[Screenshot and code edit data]

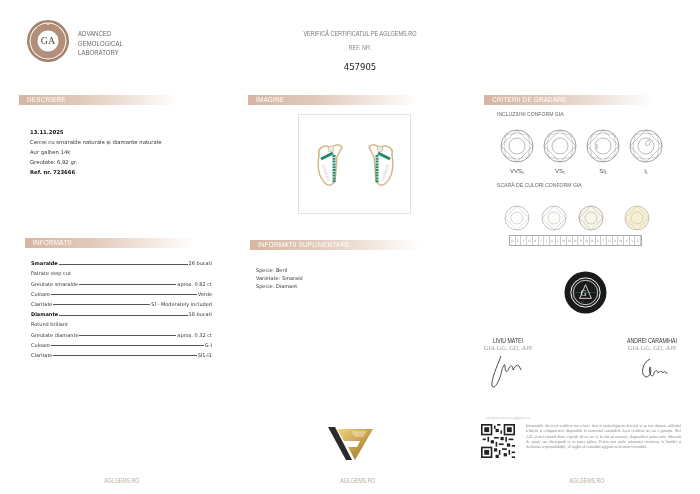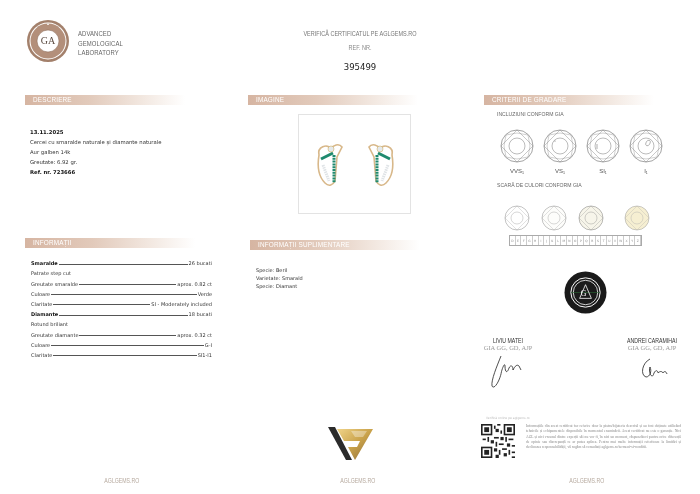"395499" div.refnr-value { text: 395499 -> 457905 }
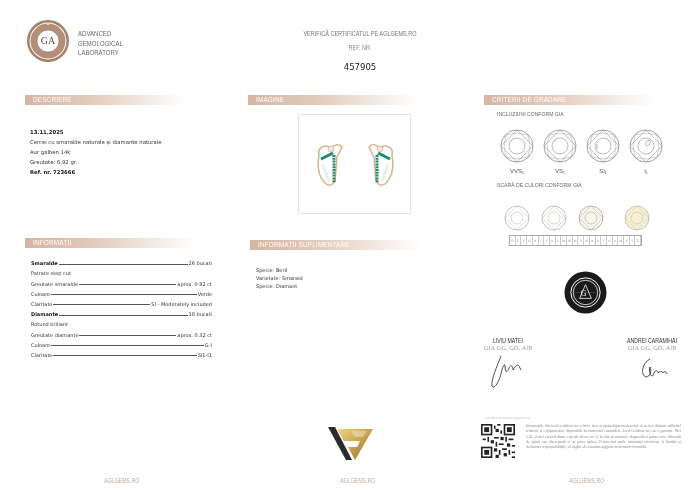"DESCRIERE" div.bar { left: 25px -> 19px }
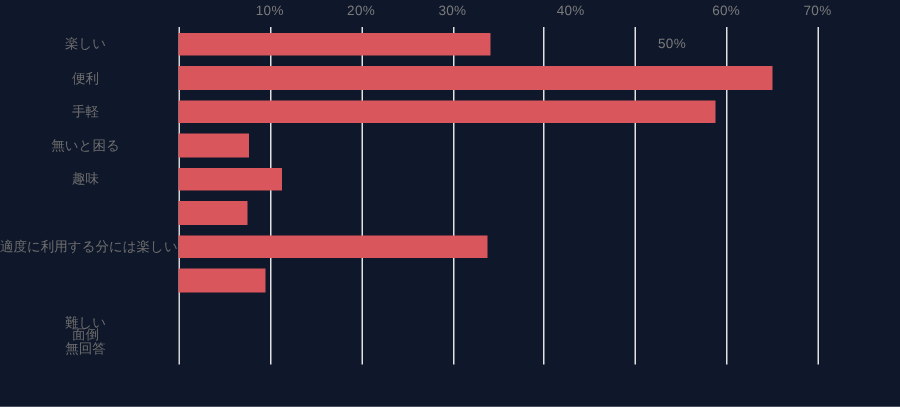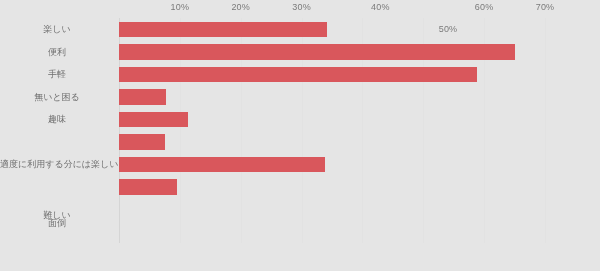"10%" #chart-root { background: #e5e5e5 -> #0f172a }
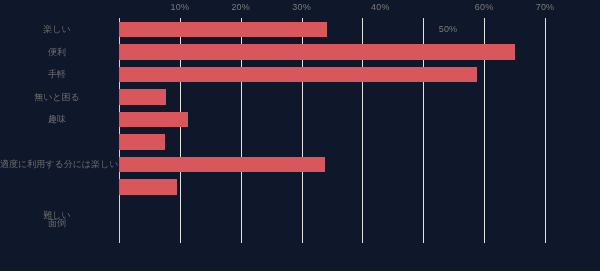"無回答" div.y-cat-label { html: none -> <div>無回答</div> }
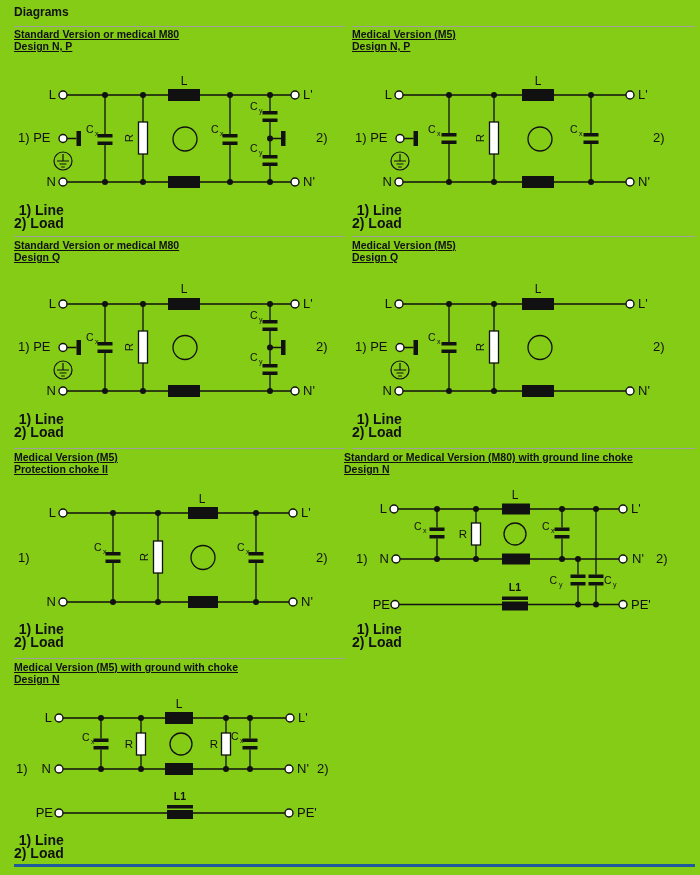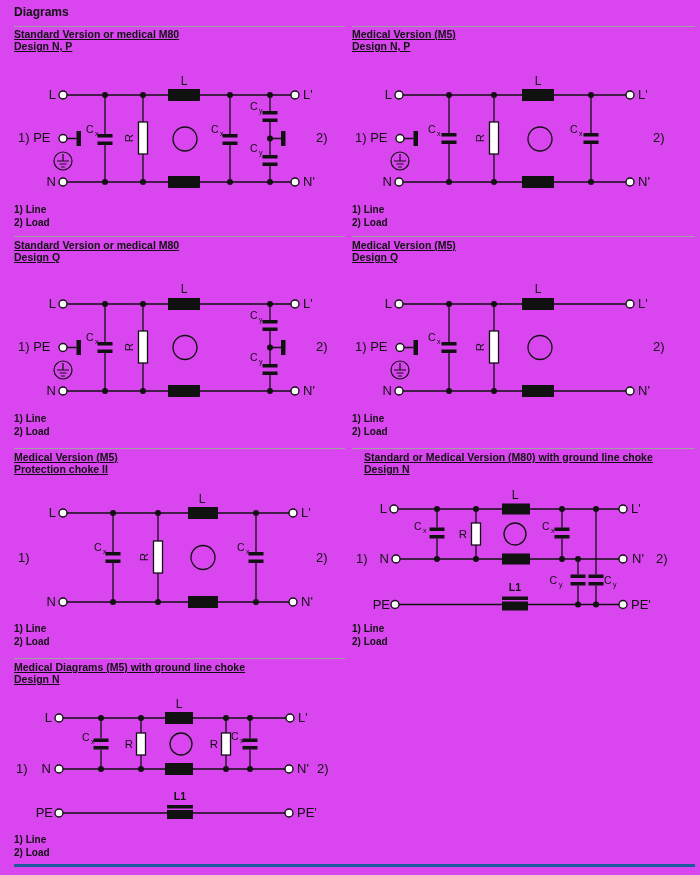"Diagrams" #page { background: #d946ef -> #84cc16 }
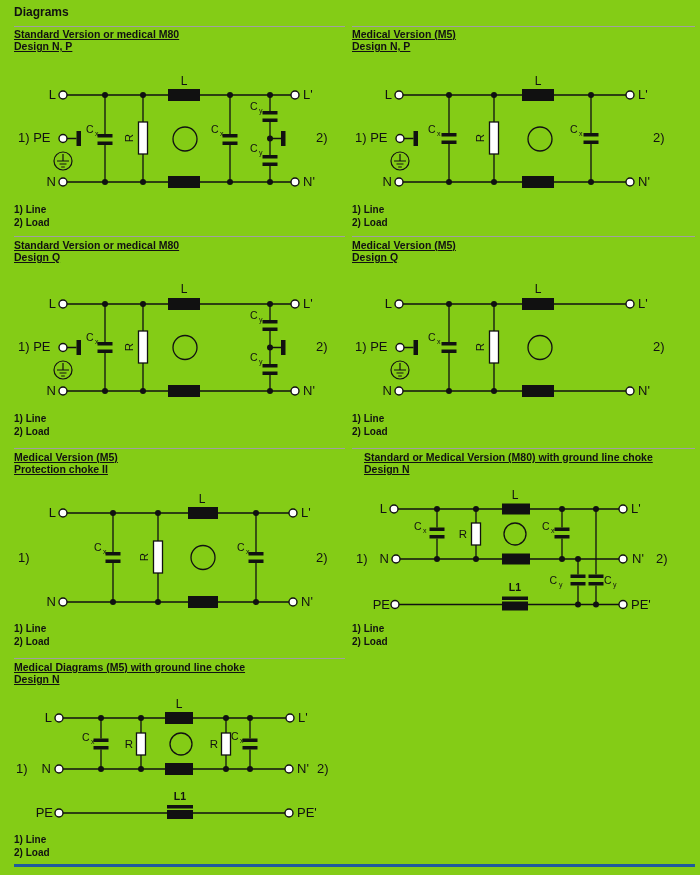"1) Line" .notes { font-size: 10px -> 14px; text-align: none -> right }
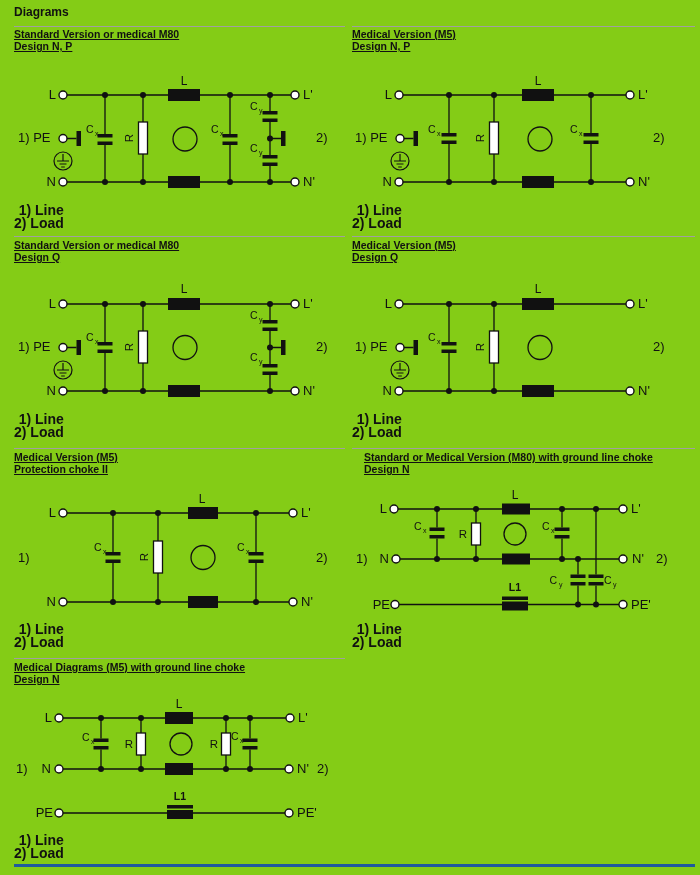"Standard or Medical Version (M80)" div.sec-title { left: 364px -> 344px }
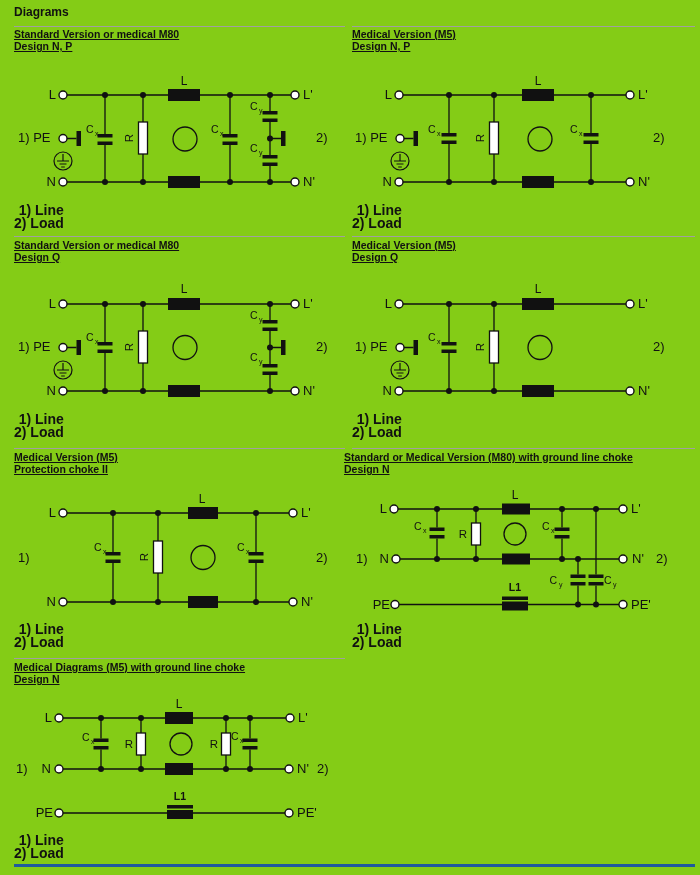"Medical Diagrams (M5) with ground" div { text: Diagrams (M5) with ground line -> Version (M5) with ground with }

-- Task goal --
Quote the records in their entirety, keeping the wording exact and excluding pictures.

-- Expected answer --
"395499" div.refnr-value { text: 395499 -> 457905 }
"DESCRIERE" div.bar { left: 25px -> 19px }
"10%" #chart-root { background: #e5e5e5 -> #0f172a }
"無回答" div.y-cat-label { html: none -> <div>無回答</div> }
"Diagrams" #page { background: #d946ef -> #84cc16 }
"1) Line" .notes { font-size: 10px -> 14px; text-align: none -> right }
"Standard or Medical Version (M80)" div.sec-title { left: 364px -> 344px }
"Medical Diagrams (M5) with ground" div { text: Diagrams (M5) with ground line -> Version (M5) with ground with }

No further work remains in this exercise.